Write out each record exactly as it stands. No pictures belong in the copy.

━━━ RECORDS SHOWN

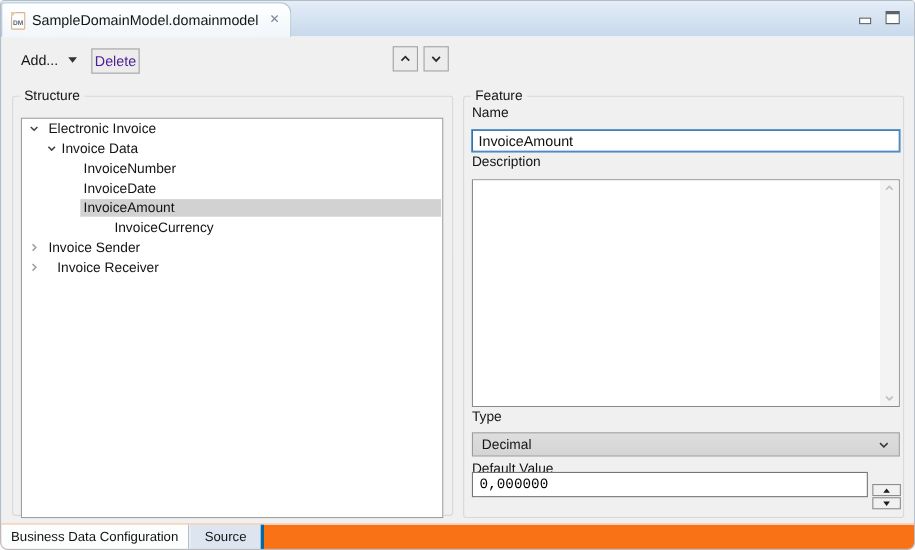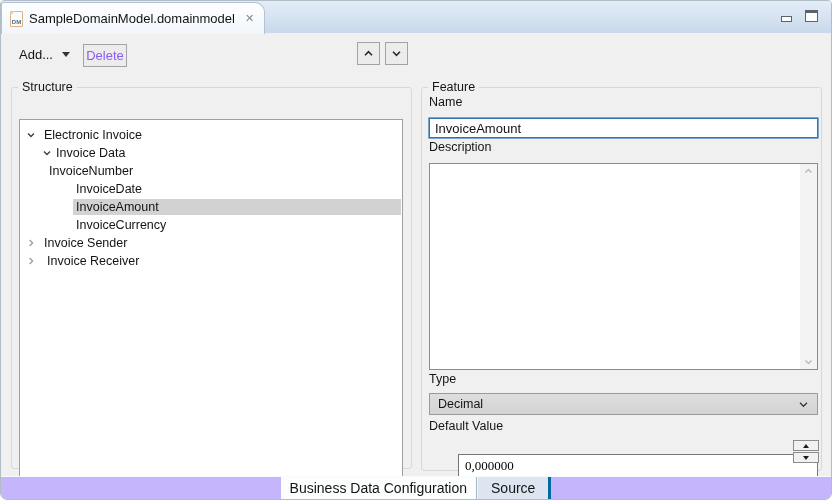--- a/index.html
+++ b/index.html
@@ -39,37 +39,37 @@
   .btn-min { width:11px; height:6px; border:1px solid #5a626b; background:#fdfdfd; margin-top:5px; }
   .btn-max { width:13px; height:12px; border:1px solid #5a626b; border-top-width:3px; background:#fdfdfd; }
   
   .add-btn {
     position:absolute; left:14px; top:42px; height:23px;
     display:flex; align-items:center; gap:9px; font-size:13px; padding:0 4px;text-align:center;
   }
   .caret-down { width:0; height:0; border-left:4px solid transparent; border-right:4px solid transparent; border-top:5px solid #333; }
   .push-btn {
     position:absolute; display:flex; align-items:center; justify-content:center;
-    background:#ececec; border:1px solid #a3a3a3; font-size:13px; color:#8b5cf6;
+    background:#ececec; border:1px solid #a3a3a3; font-size:13px; color:#4c1d95;
   }
   .delete-btn { left:82px; top:43px; width:44px; height:23px; }
   .up-btn   { left:356px; top:41px; width:23px; height:23px; }
   .down-btn { left:384px; top:41px; width:23px; height:23px; }
   
   .groupbox { position:absolute; border:1px solid #d8d8d8; border-radius:3px; }
   .groupbox-label {
     position:absolute; top:-8px; left:6px; background:#f0f0f0;
     padding:0 4px; font-size:12.5px; line-height:15px; color:#141414;
   }
   .structure-group { left:10px; top:86px; width:401px; height:382px;text-decoration:underline; }
   .feature-group   { left:420px; top:86px; width:401px; height:384px; }
   
   .tree {
-    position:absolute; left:7px; top:31px; width:384px; height:364px;
-    background:#ffffff; border:1px solid #9f9f9f; padding-top:6px; overflow:hidden;
+    position:absolute; left:7px; top:19px; width:384px; height:364px;
+    background:#ffffff; border:1px solid #9f9f9f; padding-top:0; overflow:hidden;
   }
   .tree-row { display:flex; align-items:center; height:18px; font-size:12.5px; }
   .tree-chevron { width:13px; height:13px; display:flex; align-items:center; justify-content:center; flex:none; }
   .tree-label { flex:1; line-height:16px; padding:0 3px; white-space:nowrap; margin-right:1px; }
   .tree-label.selected { background:#d2d2d2; }
   
   .flabel { position:absolute; left:7px; font-size:12.5px; line-height:15px; }
   .name-input {
     position:absolute; left:7px; top:30px; width:389px; height:20px;
     border:1px solid #2e74b5; box-shadow:0 0 0 0.6px #2e74b5;
@@ -88,38 +88,38 @@
     position:absolute; right:0; top:0; bottom:0; width:17px; background:#f3f3f3;
     display:flex; flex-direction:column; justify-content:space-between; align-items:center;
     padding:3px 0;
   }
   .combo {
     position:absolute; left:7px; top:305px; width:389px; height:22px;
     background:linear-gradient(#dedede, #d4d4d4); border:1px solid #9b9b9b;
     display:flex; align-items:center; font-size:12.5px; padding:0 8px; justify-content:space-between;
   }
   .dv-input {
-    position:absolute; left:7px; top:366px; width:360px; height:23px;
-    border:1px solid #767676; font-family:Liberation Serif, serif; font-size:13px;
-    padding:0 6px; outline:none; background:#fff;margin-left:29px;
+    position:absolute; left:7px; top:341px; width:360px; height:23px;
+    border:1px solid #767676; font-family:Liberation Mono, monospace; font-size:13px;
+    padding:0 6px; outline:none; background:#fff;
   }
   .spinner {
     position:absolute; left:371px; top:352px; width:26px; height:23px;
     display:flex; flex-direction:column; gap:1px;
   }
   .spin-btn {
     flex:1; background:#f1f1f1; border:1px solid #8c8c8c;
     display:flex; align-items:center; justify-content:center;
   }
   .tri-up   { width:0; height:0; border-left:3px solid transparent; border-right:3px solid transparent; border-bottom:4px solid #1c1c1c; }
   .tri-down { width:0; height:0; border-left:3px solid transparent; border-right:3px solid transparent; border-top:4px solid #1c1c1c; }
   
   .bottom-tabs {
     position:absolute; left:0; right:0; bottom:0; height:23px;
-    background:#c4b5fd; border-top:1px solid #f7fafc; display:flex; font-size:14px;justify-content:center;
+    background:#f97316; border-top:1px solid #f7fafc; display:flex; font-size:12px;
   }
   .page-tab { display:flex; align-items:center; padding:0 9px; border-right:1px solid #a9b8c8; }
   .page-tab.active { background:#fcfdfd; }
   .page-tab.inactive { background:#dde6f0; border-left:1px solid #f0f4f9; border-right:3px solid #0369a1; padding:0 13px; }
 </style>
 </head>
 <body>
 
 <div class="window">
 
@@ -169,46 +169,46 @@
         </div>
         <div class="tree-row">
           <span class="tree-chevron" style="margin-left:20px">
             <svg width="10" height="10" viewBox="0 0 10 10">
               <polyline points="2,3.4 5,6.4 8,3.4" fill="none" stroke="#404040" stroke-width="1.4"></polyline>
             </svg>
           </span>
           <span class="tree-label" style="margin-left:0">Invoice Data</span>
         </div>
         <div class="tree-row">
-          <span class="tree-label" style="margin-left:26px">InvoiceNumber</span>
+          <span class="tree-label" style="margin-left:53px">InvoiceNumber</span>
         </div>
         <div class="tree-row">
           <span class="tree-label" style="margin-left:53px">InvoiceDate</span>
         </div>
         <div class="tree-row">
           <span class="tree-label selected" style="margin-left:53px">InvoiceAmount</span>
         </div>
         <div class="tree-row">
-          <span class="tree-label" style="margin-left:53px">InvoiceCurrency</span>
+          <span class="tree-label" style="margin-left:81px">InvoiceCurrency</span>
         </div>
         <div class="tree-row">
           <span class="tree-chevron" style="margin-left:4px">
             <svg width="10" height="10" viewBox="0 0 10 10">
               <polyline points="3.6,2 6.6,5 3.6,8" fill="none" stroke="#9e9e9e" stroke-width="1.4"></polyline>
             </svg>
           </span>
           <span class="tree-label" style="margin-left:4px">Invoice Sender</span>
         </div>
         <div class="tree-row">
           <span class="tree-chevron" style="margin-left:4px">
             <svg width="10" height="10" viewBox="0 0 10 10">
               <polyline points="3.6,2 6.6,5 3.6,8" fill="none" stroke="#9e9e9e" stroke-width="1.4"></polyline>
             </svg>
           </span>
-          <span class="tree-label" style="margin-left:7px">Invoice Receiver</span>
+          <span class="tree-label" style="margin-left:12px">Invoice Receiver</span>
         </div>
       </div>
   </div>
 
   <div class="groupbox feature-group">
     <span class="groupbox-label">Feature</span>
 
     <span class="flabel" style="top:7px;">Name</span>
     <input class="name-input" type="text" value="InvoiceAmount" style="">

━━━━━━

RESULT OF THE EXERCISE
--- a/index.html
+++ b/index.html
@@ -39,37 +39,37 @@
   .btn-min { width:11px; height:6px; border:1px solid #5a626b; background:#fdfdfd; margin-top:5px; }
   .btn-max { width:13px; height:12px; border:1px solid #5a626b; border-top-width:3px; background:#fdfdfd; }
   
   .add-btn {
     position:absolute; left:14px; top:42px; height:23px;
     display:flex; align-items:center; gap:9px; font-size:13px; padding:0 4px;text-align:center;
   }
   .caret-down { width:0; height:0; border-left:4px solid transparent; border-right:4px solid transparent; border-top:5px solid #333; }
   .push-btn {
     position:absolute; display:flex; align-items:center; justify-content:center;
-    background:#ececec; border:1px solid #a3a3a3; font-size:13px; color:#8b5cf6;
+    background:#ececec; border:1px solid #a3a3a3; font-size:13px; color:#4c1d95;
   }
   .delete-btn { left:82px; top:43px; width:44px; height:23px; }
   .up-btn   { left:356px; top:41px; width:23px; height:23px; }
   .down-btn { left:384px; top:41px; width:23px; height:23px; }
   
   .groupbox { position:absolute; border:1px solid #d8d8d8; border-radius:3px; }
   .groupbox-label {
     position:absolute; top:-8px; left:6px; background:#f0f0f0;
     padding:0 4px; font-size:12.5px; line-height:15px; color:#141414;
   }
   .structure-group { left:10px; top:86px; width:401px; height:382px;text-decoration:underline; }
   .feature-group   { left:420px; top:86px; width:401px; height:384px; }
   
   .tree {
-    position:absolute; left:7px; top:31px; width:384px; height:364px;
-    background:#ffffff; border:1px solid #9f9f9f; padding-top:6px; overflow:hidden;
+    position:absolute; left:7px; top:19px; width:384px; height:364px;
+    background:#ffffff; border:1px solid #9f9f9f; padding-top:0; overflow:hidden;
   }
   .tree-row { display:flex; align-items:center; height:18px; font-size:12.5px; }
   .tree-chevron { width:13px; height:13px; display:flex; align-items:center; justify-content:center; flex:none; }
   .tree-label { flex:1; line-height:16px; padding:0 3px; white-space:nowrap; margin-right:1px; }
   .tree-label.selected { background:#d2d2d2; }
   
   .flabel { position:absolute; left:7px; font-size:12.5px; line-height:15px; }
   .name-input {
     position:absolute; left:7px; top:30px; width:389px; height:20px;
     border:1px solid #2e74b5; box-shadow:0 0 0 0.6px #2e74b5;
@@ -88,38 +88,38 @@
     position:absolute; right:0; top:0; bottom:0; width:17px; background:#f3f3f3;
     display:flex; flex-direction:column; justify-content:space-between; align-items:center;
     padding:3px 0;
   }
   .combo {
     position:absolute; left:7px; top:305px; width:389px; height:22px;
     background:linear-gradient(#dedede, #d4d4d4); border:1px solid #9b9b9b;
     display:flex; align-items:center; font-size:12.5px; padding:0 8px; justify-content:space-between;
   }
   .dv-input {
-    position:absolute; left:7px; top:366px; width:360px; height:23px;
-    border:1px solid #767676; font-family:Liberation Serif, serif; font-size:13px;
-    padding:0 6px; outline:none; background:#fff;margin-left:29px;
+    position:absolute; left:7px; top:341px; width:360px; height:23px;
+    border:1px solid #767676; font-family:Liberation Mono, monospace; font-size:13px;
+    padding:0 6px; outline:none; background:#fff;
   }
   .spinner {
     position:absolute; left:371px; top:352px; width:26px; height:23px;
     display:flex; flex-direction:column; gap:1px;
   }
   .spin-btn {
     flex:1; background:#f1f1f1; border:1px solid #8c8c8c;
     display:flex; align-items:center; justify-content:center;
   }
   .tri-up   { width:0; height:0; border-left:3px solid transparent; border-right:3px solid transparent; border-bottom:4px solid #1c1c1c; }
   .tri-down { width:0; height:0; border-left:3px solid transparent; border-right:3px solid transparent; border-top:4px solid #1c1c1c; }
   
   .bottom-tabs {
     position:absolute; left:0; right:0; bottom:0; height:23px;
-    background:#c4b5fd; border-top:1px solid #f7fafc; display:flex; font-size:14px;justify-content:center;
+    background:#f97316; border-top:1px solid #f7fafc; display:flex; font-size:12px;
   }
   .page-tab { display:flex; align-items:center; padding:0 9px; border-right:1px solid #a9b8c8; }
   .page-tab.active { background:#fcfdfd; }
   .page-tab.inactive { background:#dde6f0; border-left:1px solid #f0f4f9; border-right:3px solid #0369a1; padding:0 13px; }
 </style>
 </head>
 <body>
 
 <div class="window">
 
@@ -169,46 +169,46 @@
         </div>
         <div class="tree-row">
           <span class="tree-chevron" style="margin-left:20px">
             <svg width="10" height="10" viewBox="0 0 10 10">
               <polyline points="2,3.4 5,6.4 8,3.4" fill="none" stroke="#404040" stroke-width="1.4"></polyline>
             </svg>
           </span>
           <span class="tree-label" style="margin-left:0">Invoice Data</span>
         </div>
         <div class="tree-row">
-          <span class="tree-label" style="margin-left:26px">InvoiceNumber</span>
+          <span class="tree-label" style="margin-left:53px">InvoiceNumber</span>
         </div>
         <div class="tree-row">
           <span class="tree-label" style="margin-left:53px">InvoiceDate</span>
         </div>
         <div class="tree-row">
           <span class="tree-label selected" style="margin-left:53px">InvoiceAmount</span>
         </div>
         <div class="tree-row">
-          <span class="tree-label" style="margin-left:53px">InvoiceCurrency</span>
+          <span class="tree-label" style="margin-left:81px">InvoiceCurrency</span>
         </div>
         <div class="tree-row">
           <span class="tree-chevron" style="margin-left:4px">
             <svg width="10" height="10" viewBox="0 0 10 10">
               <polyline points="3.6,2 6.6,5 3.6,8" fill="none" stroke="#9e9e9e" stroke-width="1.4"></polyline>
             </svg>
           </span>
           <span class="tree-label" style="margin-left:4px">Invoice Sender</span>
         </div>
         <div class="tree-row">
           <span class="tree-chevron" style="margin-left:4px">
             <svg width="10" height="10" viewBox="0 0 10 10">
               <polyline points="3.6,2 6.6,5 3.6,8" fill="none" stroke="#9e9e9e" stroke-width="1.4"></polyline>
             </svg>
           </span>
-          <span class="tree-label" style="margin-left:7px">Invoice Receiver</span>
+          <span class="tree-label" style="margin-left:12px">Invoice Receiver</span>
         </div>
       </div>
   </div>
 
   <div class="groupbox feature-group">
     <span class="groupbox-label">Feature</span>
 
     <span class="flabel" style="top:7px;">Name</span>
     <input class="name-input" type="text" value="InvoiceAmount" style="">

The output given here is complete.